§ **Task objective**:
Omit the images and reproduce the rest of the entries exactly.

§ **Entries shown**:
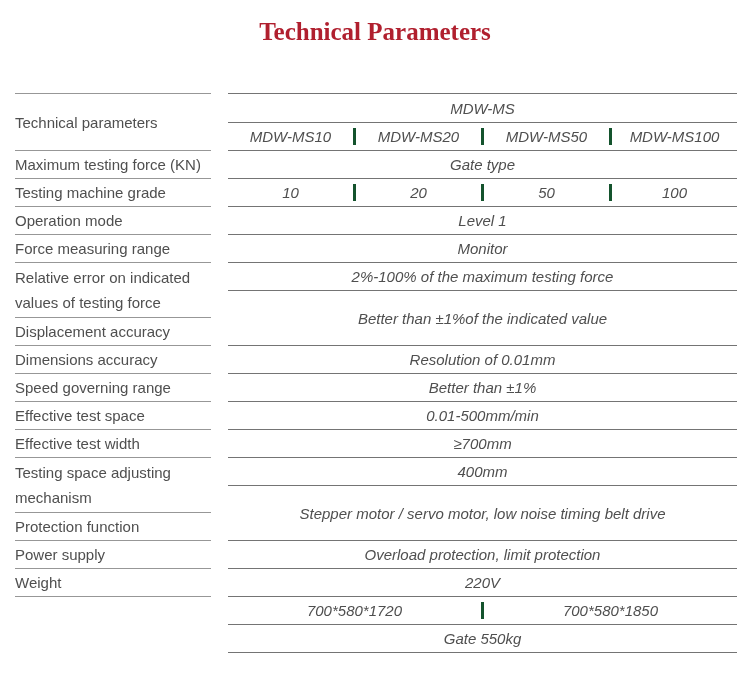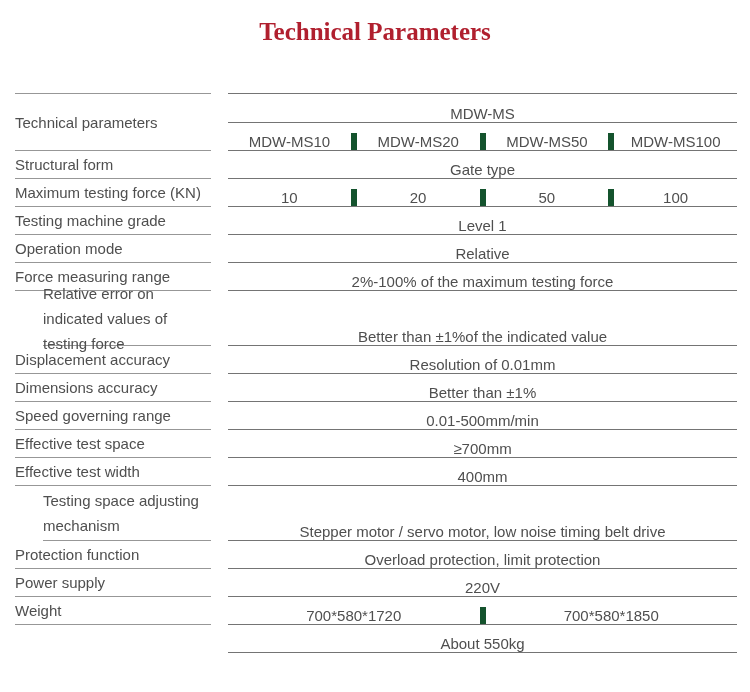--- a/index.html
+++ b/index.html
@@ -15,46 +15,46 @@
   }
   .layout { display:flex; margin-top:45px; align-items:flex-start; }
 
   
   .labels { width:196px; margin-left:15px; flex:none; font-size:15px; }
   .lrow {
     box-sizing:border-box; height:28px; display:flex; align-items:center;
     border-bottom:1px solid #979797; line-height:25px;
   }
   .lrow.first { height:58px; border-top:1px solid #979797; }
-  .lrow.tall { height:55px;margin-left:28px; }
+  .lrow.tall { height:55px; }
 
   
   .spec { width:509px; margin-left:17px; flex:none; font-size:15px; text-align:center; }
   .trow {
-    box-sizing:border-box; height:28px; display:flex; align-items:flex-end;
+    box-sizing:border-box; height:28px; display:flex; align-items:center;
     border-bottom:1px solid #747474;
+    font-style:italic;
   }
   .trow.h1 { height:30px; border-top:1px solid #747474; }
   .trow.tall { height:55px; }
   .tcell {
     flex:1; display:flex; align-items:center; justify-content:center;
-    border-left:6px solid #14532d; padding:0 4px;
+    border-left:3px solid #14532d; padding:0 4px;
   }
   .tcell:first-child { border-left:none; }
 </style>
 </head>
 <body>
 
 <div class="page-title">Technical Parameters</div>
 
 <div class="layout">
 
   <div class="labels">
     <div class="lrow first">Technical parameters</div>
-    <div class="lrow">Structural form</div>
     <div class="lrow">Maximum testing force (KN)</div>
     <div class="lrow">Testing machine grade</div>
     <div class="lrow">Operation mode</div>
     <div class="lrow">Force measuring range</div>
     <div class="lrow tall">Relative error on indicated values of testing force</div>
     <div class="lrow">Displacement accuracy</div>
     <div class="lrow">Dimensions accuracy</div>
     <div class="lrow">Speed governing range</div>
     <div class="lrow">Effective test space</div>
     <div class="lrow">Effective test width</div>
@@ -80,21 +80,21 @@
     <div class="trow">
       <div class="tcell">10</div>
       <div class="tcell">20</div>
       <div class="tcell">50</div>
       <div class="tcell">100</div>
     </div>
     <div class="trow">
       <div class="tcell">Level 1</div>
     </div>
     <div class="trow">
-      <div class="tcell">Relative</div>
+      <div class="tcell">Monitor</div>
     </div>
     <div class="trow">
       <div class="tcell">2%-100% of the maximum testing force</div>
     </div>
     <div class="trow tall">
       <div class="tcell">Better than ±1%of the indicated value</div>
     </div>
     <div class="trow">
       <div class="tcell">Resolution of 0.01mm</div>
     </div>
@@ -117,17 +117,17 @@
       <div class="tcell">Overload protection, limit protection</div>
     </div>
     <div class="trow">
       <div class="tcell">220V</div>
     </div>
     <div class="trow">
       <div class="tcell">700*580*1720</div>
       <div class="tcell">700*580*1850</div>
     </div>
     <div class="trow">
-      <div class="tcell">About 550kg</div>
+      <div class="tcell">Gate 550kg</div>
     </div>
   </div>
 
 </div>
 
 </body></html>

§ **Written reply**:
--- a/index.html
+++ b/index.html
@@ -15,46 +15,46 @@
   }
   .layout { display:flex; margin-top:45px; align-items:flex-start; }
 
   
   .labels { width:196px; margin-left:15px; flex:none; font-size:15px; }
   .lrow {
     box-sizing:border-box; height:28px; display:flex; align-items:center;
     border-bottom:1px solid #979797; line-height:25px;
   }
   .lrow.first { height:58px; border-top:1px solid #979797; }
-  .lrow.tall { height:55px;margin-left:28px; }
+  .lrow.tall { height:55px; }
 
   
   .spec { width:509px; margin-left:17px; flex:none; font-size:15px; text-align:center; }
   .trow {
-    box-sizing:border-box; height:28px; display:flex; align-items:flex-end;
+    box-sizing:border-box; height:28px; display:flex; align-items:center;
     border-bottom:1px solid #747474;
+    font-style:italic;
   }
   .trow.h1 { height:30px; border-top:1px solid #747474; }
   .trow.tall { height:55px; }
   .tcell {
     flex:1; display:flex; align-items:center; justify-content:center;
-    border-left:6px solid #14532d; padding:0 4px;
+    border-left:3px solid #14532d; padding:0 4px;
   }
   .tcell:first-child { border-left:none; }
 </style>
 </head>
 <body>
 
 <div class="page-title">Technical Parameters</div>
 
 <div class="layout">
 
   <div class="labels">
     <div class="lrow first">Technical parameters</div>
-    <div class="lrow">Structural form</div>
     <div class="lrow">Maximum testing force (KN)</div>
     <div class="lrow">Testing machine grade</div>
     <div class="lrow">Operation mode</div>
     <div class="lrow">Force measuring range</div>
     <div class="lrow tall">Relative error on indicated values of testing force</div>
     <div class="lrow">Displacement accuracy</div>
     <div class="lrow">Dimensions accuracy</div>
     <div class="lrow">Speed governing range</div>
     <div class="lrow">Effective test space</div>
     <div class="lrow">Effective test width</div>
@@ -80,21 +80,21 @@
     <div class="trow">
       <div class="tcell">10</div>
       <div class="tcell">20</div>
       <div class="tcell">50</div>
       <div class="tcell">100</div>
     </div>
     <div class="trow">
       <div class="tcell">Level 1</div>
     </div>
     <div class="trow">
-      <div class="tcell">Relative</div>
+      <div class="tcell">Monitor</div>
     </div>
     <div class="trow">
       <div class="tcell">2%-100% of the maximum testing force</div>
     </div>
     <div class="trow tall">
       <div class="tcell">Better than ±1%of the indicated value</div>
     </div>
     <div class="trow">
       <div class="tcell">Resolution of 0.01mm</div>
     </div>
@@ -117,17 +117,17 @@
       <div class="tcell">Overload protection, limit protection</div>
     </div>
     <div class="trow">
       <div class="tcell">220V</div>
     </div>
     <div class="trow">
       <div class="tcell">700*580*1720</div>
       <div class="tcell">700*580*1850</div>
     </div>
     <div class="trow">
-      <div class="tcell">About 550kg</div>
+      <div class="tcell">Gate 550kg</div>
     </div>
   </div>
 
 </div>
 
 </body></html>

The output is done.